The next step was to set up a software environment where I could write music, play it through the test program, and have it synchronized with PCM samples. I was able to get everything working with OpenMPT, using its VST to MIDI plugin in Channel Mapped mode, and Midi Yoke routing the MIDI through a virtual cable from OpenMPT to the test program. The alternative would be to route 16 channels of MIDI through MIDI Yoke in a traditional DAW/MIDI sequencer such as Sonar, but I prefer this way for management of the OPL3’s 18 channels of polyphony, as seen below:


The channels map 1:1 to MIDI channels, which also map 1:1 to OPL3 channels. There is no dynamic allocation or chance that notes will overlap.

This method also has a few other benefits due to some clever behaviors of OpenMPT meant for controlling VST instruments with tracker commands.
• I can easily do a vibrato (Hxx) that maps to pitch wheel events (I added pitch wheel support to the test program for this reason)
• I can do ‘legato mode’ style leads by postponing note-offs automatically (Gxx)

And of course, OpenMPT can play my drum samples along with the song just fine. So using this setup, I wrote most of the soundtrack, running the OpenMPT MIDI live through this Java program in combination with the drums.

I was able to send the CMUCC guys a preview recording of the song, and we came up with a rough estimate of how long the song needed to be, and the various sections they wanted.

Conversion

At some point I needed to deliver something besides an mp3. In addition, there was a nagging problem with the current setup – the timing randomly jittered by up to 10ms. This was unavoidable due to the combination of the VST-MIDI plugin, MIDI yoke, and the way the test program would only update on its on 60hz timer.
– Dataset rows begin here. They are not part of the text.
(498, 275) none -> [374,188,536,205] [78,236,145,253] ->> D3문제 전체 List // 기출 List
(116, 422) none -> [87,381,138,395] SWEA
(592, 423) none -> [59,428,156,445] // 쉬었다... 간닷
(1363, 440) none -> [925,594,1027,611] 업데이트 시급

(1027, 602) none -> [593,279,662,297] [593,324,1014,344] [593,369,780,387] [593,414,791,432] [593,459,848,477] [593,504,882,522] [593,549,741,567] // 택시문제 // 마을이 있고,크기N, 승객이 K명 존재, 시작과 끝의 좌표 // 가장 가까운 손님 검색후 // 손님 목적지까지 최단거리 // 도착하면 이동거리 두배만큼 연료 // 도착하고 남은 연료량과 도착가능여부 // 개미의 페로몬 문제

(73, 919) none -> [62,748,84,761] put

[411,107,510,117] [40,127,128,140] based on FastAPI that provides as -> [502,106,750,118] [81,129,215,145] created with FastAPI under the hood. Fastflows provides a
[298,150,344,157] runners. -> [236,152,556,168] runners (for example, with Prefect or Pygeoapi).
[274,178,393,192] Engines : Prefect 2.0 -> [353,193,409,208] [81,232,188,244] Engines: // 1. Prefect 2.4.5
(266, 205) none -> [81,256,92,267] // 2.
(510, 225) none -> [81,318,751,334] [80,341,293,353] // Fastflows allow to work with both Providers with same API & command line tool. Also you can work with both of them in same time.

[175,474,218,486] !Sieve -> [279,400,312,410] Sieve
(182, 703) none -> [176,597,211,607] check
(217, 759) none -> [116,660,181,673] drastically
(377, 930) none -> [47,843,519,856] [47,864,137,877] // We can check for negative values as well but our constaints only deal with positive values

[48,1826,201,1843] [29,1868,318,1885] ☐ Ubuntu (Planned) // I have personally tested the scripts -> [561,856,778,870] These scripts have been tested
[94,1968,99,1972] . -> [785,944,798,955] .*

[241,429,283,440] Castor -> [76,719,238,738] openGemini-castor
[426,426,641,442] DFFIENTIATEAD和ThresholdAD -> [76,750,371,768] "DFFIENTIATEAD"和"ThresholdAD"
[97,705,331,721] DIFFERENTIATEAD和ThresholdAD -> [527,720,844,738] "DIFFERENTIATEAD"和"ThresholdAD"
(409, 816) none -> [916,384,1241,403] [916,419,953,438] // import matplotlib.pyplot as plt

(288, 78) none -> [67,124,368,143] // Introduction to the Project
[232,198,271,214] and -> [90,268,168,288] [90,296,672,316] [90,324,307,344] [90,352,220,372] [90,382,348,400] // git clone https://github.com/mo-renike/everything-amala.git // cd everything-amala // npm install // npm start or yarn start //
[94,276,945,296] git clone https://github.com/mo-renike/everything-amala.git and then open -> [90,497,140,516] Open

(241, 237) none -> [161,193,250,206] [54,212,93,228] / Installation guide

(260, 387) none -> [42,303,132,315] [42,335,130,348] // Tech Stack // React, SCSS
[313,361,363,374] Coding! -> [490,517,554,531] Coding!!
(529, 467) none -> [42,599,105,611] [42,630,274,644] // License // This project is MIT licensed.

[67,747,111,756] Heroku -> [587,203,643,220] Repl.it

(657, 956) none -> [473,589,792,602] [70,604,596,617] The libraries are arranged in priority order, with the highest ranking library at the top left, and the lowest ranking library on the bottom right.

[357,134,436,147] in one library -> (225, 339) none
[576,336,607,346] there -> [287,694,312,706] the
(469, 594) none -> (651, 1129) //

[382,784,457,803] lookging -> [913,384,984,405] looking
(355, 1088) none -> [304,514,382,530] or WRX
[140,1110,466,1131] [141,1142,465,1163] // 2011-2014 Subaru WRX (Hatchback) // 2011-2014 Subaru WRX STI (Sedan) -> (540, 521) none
I needed to convert the song to a MIDI with frame-exact timing. Then I could modify the test program to play back the MIDI.

I had to write my own .IT player for the conversion (I had some prior code which got me most of the way). OpenMPT’s MIDI export was unusable for this level of control. In the converted MIDI output, one tracker tick is equal to one MIDI tick which is equal to one frame.
At the same time, I added support for the drums into the test program itself, triggered by a CC message.

Once everything was working, I could save a change to the song, and have the test program play back a .mid file with included PCM drums, with perfect timing. I sent my modifications to the test program back to CMUCC, and let them add in the register log capability and finally play it on the actual hardware. In addition, now I could just send them the .mid for every future update, instead of making a recording. I also added in timing messages (one CC sent for each section) so the effects could be synced to the song.

At this point there were only 2 days left before the Lisa would be shipped by air freight to Helsinki.

Sync

On the day after the Lisa was already gone, I got a video of the demo. I now had to try and match the song to the effects, rather than letting them match the effects to my song. After some cutting/repeating of the song sections to get it pretty close, we also identified a point where the beginning of an effect could be quickly trimmed out and get the rest of the demo in sync.

Results

I finally got to see the finished product after the demo was put up on Assembly Archive, soon after the competition ended. Everything actually seemed to be in sync! We didn’t expect to beat the flashier Android/WebGL demos, and it seemed to me there was barely any context for this demo. Did people know about the custom hardware? Either way, apparently it had its charm. Congratulations to CMUCC for all their hard work, especially kbare and mdille3 who were my two contacts, and I’m glad I could work with them on a well-received production.

5 thoughts on “Creation of the iLisa demo soundtrack

  1. Wowee! This is awesome to hear, coda! Clearly an amount of effort that’s about to be massively undermined by people like me going “Durr I like da music”.

  2. I was wondering on what hardware the tune was played, awesome to learn how much effort went to its creation! Great work guys.